I--I don't like to think of it as such. You have been so kind, and so
encouraging, and you are so frank and--Can't we have one day more? Can't
you come back to-morrow afternoon,--here--and be just Bill Jones, the
Pirate, for another day? I think we'd be happier--afterward--if you
could, and if we could forget certain things. Say you will come."

And as he walked dejectedly up the narrow confines of the blind little
alley after leaving her he loathed himself for his weakness in promising
that he would.



CHAPTER XVI


It's a long way from MacDougall Alley to Fort George at any time. It is
rendered longer when the wind is chill; but Jimmy, no longer the jester,
could never remember how he reached there on that wintry afternoon, and
its hills, bleak with snow, were no more drab and cold than the dead
fires of his dreams. The skies above were leaden, with no ray of
sunlight. Away behind him the smoke of the city seemed leveled like a
shroud. Its distant monotone of sound became a dirge. Unmindful of the
chill, he found a bench, brushed the snow from a corner and sat there
for a long time, seeing nothing, unobservant of his surroundings, and
thinking of all that somehow seemed left irrevocably behind. It was as
if it had been ages ago! It had been ages ago since happiness had fled.
There was not a laugh left in all the sad world that had abruptly grown
old, and savorless. A vagrant, aged, dirty, ragged, accosted him,
begging alms, and without looking up, Jimmy thrust a hand into his
pocket and took therefrom a dollar note. The beggar mumbled thanks,
stamped his feet, turned away, and then came back and said, "Hope you're
not down on your luck. I wish you luck, sir!"

"Luck? Oh, no. It's all right. I'm not down on my luck. Only--'They're
hanging Danny Deever in the morning!'"

The vagrant shuffled away, shaking his head. He did not in the least
appreciate the sorry quip. All that he knew was that sometimes
well-dressed men who came and thus sat in the parks, were sometimes
found in the same place by a policeman--and usually such men had holes,
self-inflicted, in their heads. But long before he had passed from sight
Jimmy had reverted to the thought that to-morrow was the end. To see her
just once more, and after that--nothing to look forward to, nothing to
hope for, nothing to dream about. Strangely enough it is the men whose
laugh is readiest, whose mental sufferings and depressions are greatest.
Often the laugh is but a forced cloak for grief. Well, to-morrow he
would laugh! Be Bill Jones for the last time! Make a decent finish of
the dream! Leave with this girl he had so loved a kindly recollection
of a strange adventure as he made his exit from her life! There should
be neither sighs, sentiment, nor repining.
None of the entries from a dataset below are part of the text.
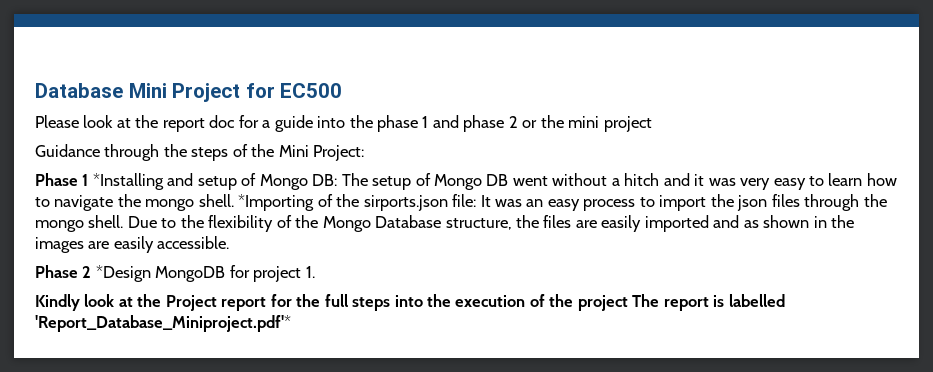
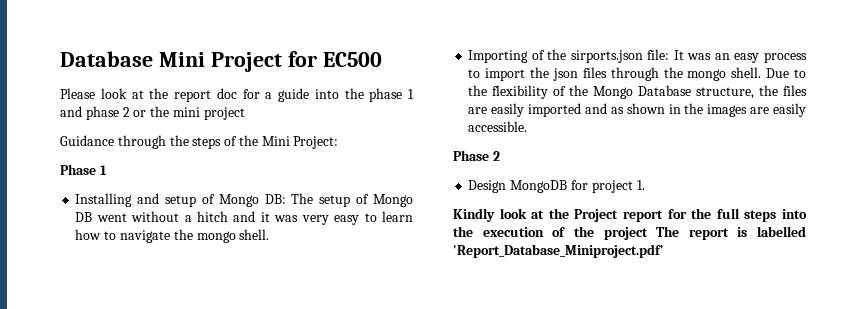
- Phase 1 *Installing and setup of Mongo DB: The setup of Mongo DB went without a hitch and it was very easy to learn how to navigate the mongo shell. *Importing of the sirports.json file: It was an easy process to import the json files through the mongo shell.
+ Phase 1
+ Installing and setup of Mongo DB: The setup of Mongo DB went without a hitch and it was very easy to learn how to navigate the mongo shell.
+ Importing of the sirports.json file: It was an easy process to import the json files through the mongo shell.
- Phase 2 *Design MongoDB for project 1.
+ Phase 2
+ Design MongoDB for project 1.
- Kindly look at the Project report for the full steps into the execution of the project The report is labelled 'Report_Database_Miniproject.pdf'*
+ Kindly look at the Project report for the full steps into the execution of the project The report is labelled 'Report_Database_Miniproject.pdf'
Despite the fact that he had slept so little on the previous night, he
moved restlessly about his room all that evening, standing before his
window now and then to look out over the lights that flared and
glittered from electric signs, hearing absently the hoarse whistles of
ships out in the harbors, and the clamor of street cars that surged up
and down the arteries of the city and went heedlessly on with its
existence. Jimmy wondered, as the street life of the night waned and the
lights went out, if there were others out there in the darkness as
unhappy as was he. His new employment that had so elated him with its
promise of golden opportunity sometimes came to his mind, but now he
felt that success was empty without Mary Allen to share it with him. It
was not until dawn that he fell asleep, exhausted, and even then trouble
pursued him in his dreams.

When he awoke, at noon, he tried for a few minutes to imagine that it
was still a very happy, prosperous and promising world; but it was all
in vain. He sat on the edge of his bed, and again thought that if he had
lost to any other than the Judge, it might not have been so distressing.
He got up and looked at his own face in the glass, and hated it for that
peculiar resemblance. It was certain now, after her confession, that all
the time she had believed him to be the Judge and yet, because when with
Mary Allen the Judge's very existence had been forgotten, Jim could not
accuse himself of having fostered her illusion. Honesty would compel her
to admit that. And, on the other hand, thinking it over, he could not
remember that he had ever talked of the road, his business, or
commercial adventure, because it was a rule of his never to "talk shop"
out of hours. He thought she had already experienced too much of that
and she had told him once that she detested chocolates. The only feature
for which he could at all censure himself was for lack of frankness.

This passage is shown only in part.